Goal of the exercise
The task calls for an exact copy of the records, without any images.

(Source data)
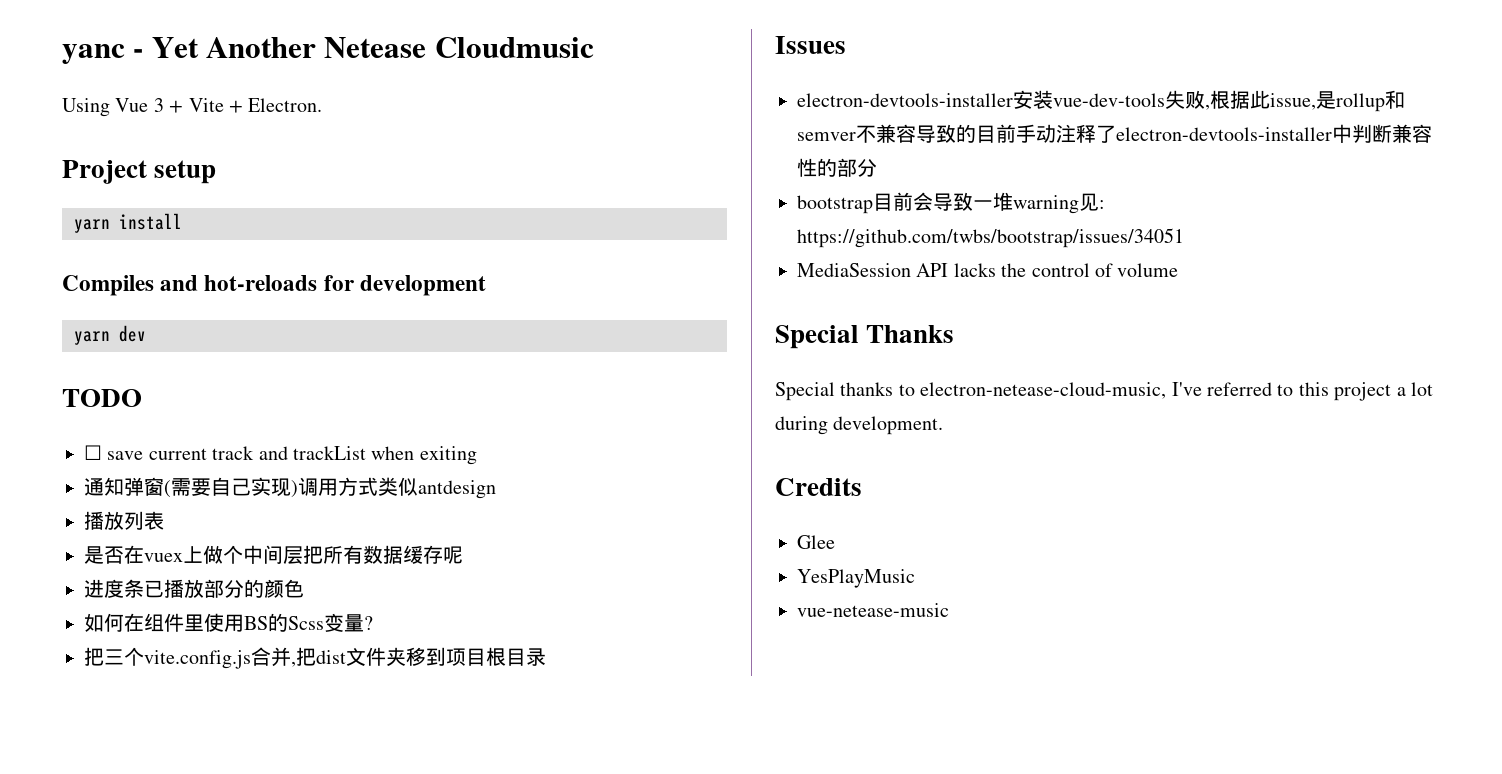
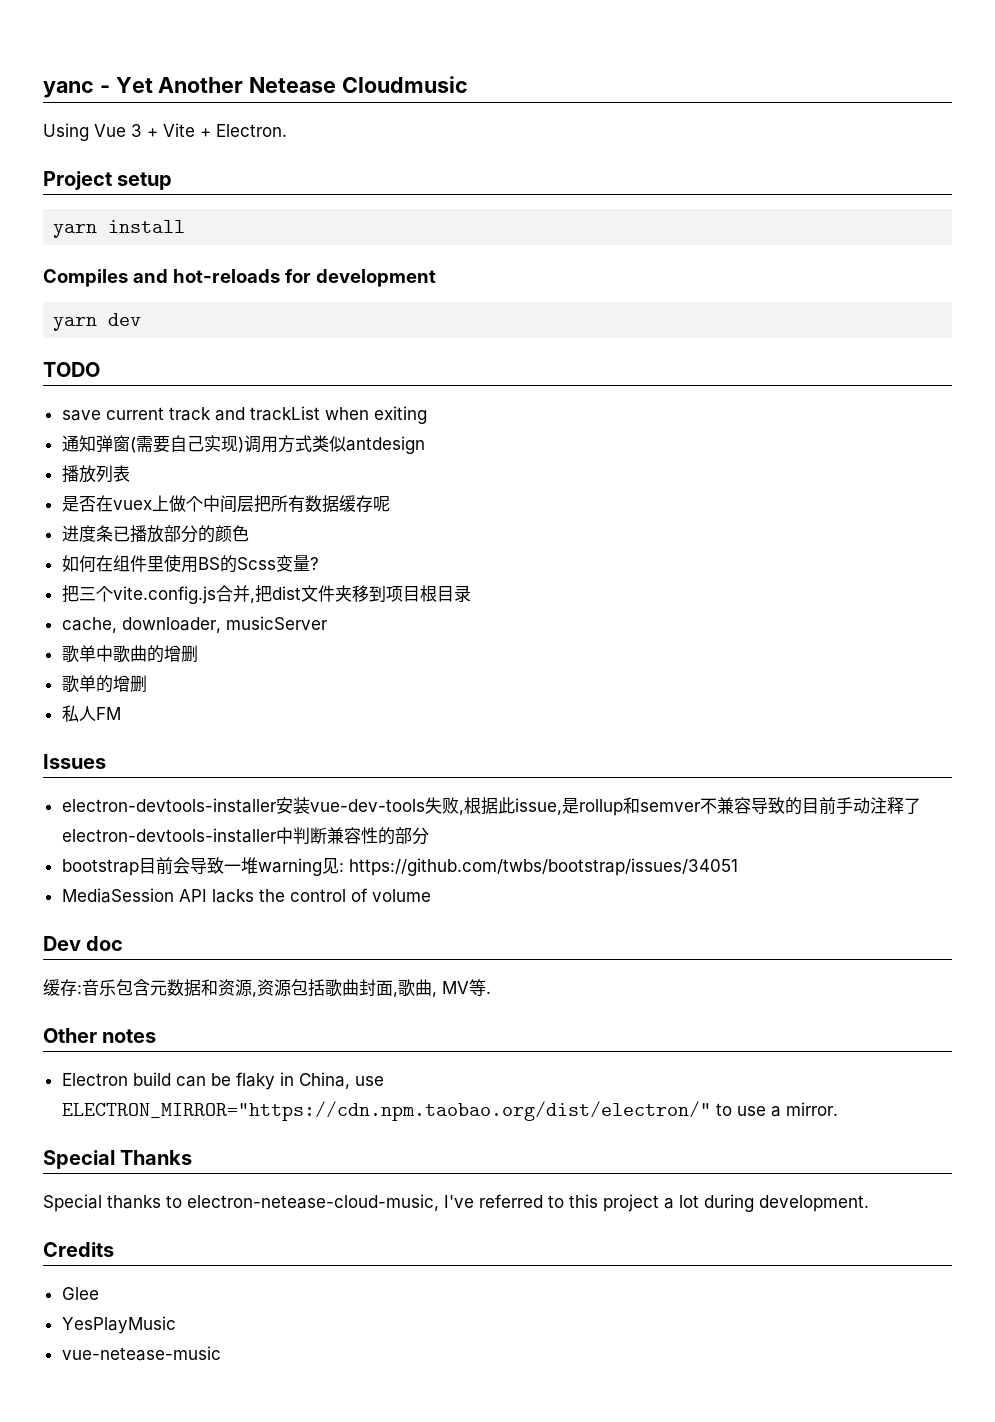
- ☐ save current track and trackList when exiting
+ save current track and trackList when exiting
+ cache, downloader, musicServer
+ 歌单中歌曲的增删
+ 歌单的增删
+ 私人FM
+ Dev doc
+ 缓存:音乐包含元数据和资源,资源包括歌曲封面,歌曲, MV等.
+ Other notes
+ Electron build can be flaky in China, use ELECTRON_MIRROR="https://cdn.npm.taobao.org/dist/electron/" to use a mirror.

Expected answer
- ☐ save current track and trackList when exiting
+ save current track and trackList when exiting
+ cache, downloader, musicServer
+ 歌单中歌曲的增删
+ 歌单的增删
+ 私人FM
+ Dev doc
+ 缓存:音乐包含元数据和资源,资源包括歌曲封面,歌曲, MV等.
+ Other notes
+ Electron build can be flaky in China, use ELECTRON_MIRROR="https://cdn.npm.taobao.org/dist/electron/" to use a mirror.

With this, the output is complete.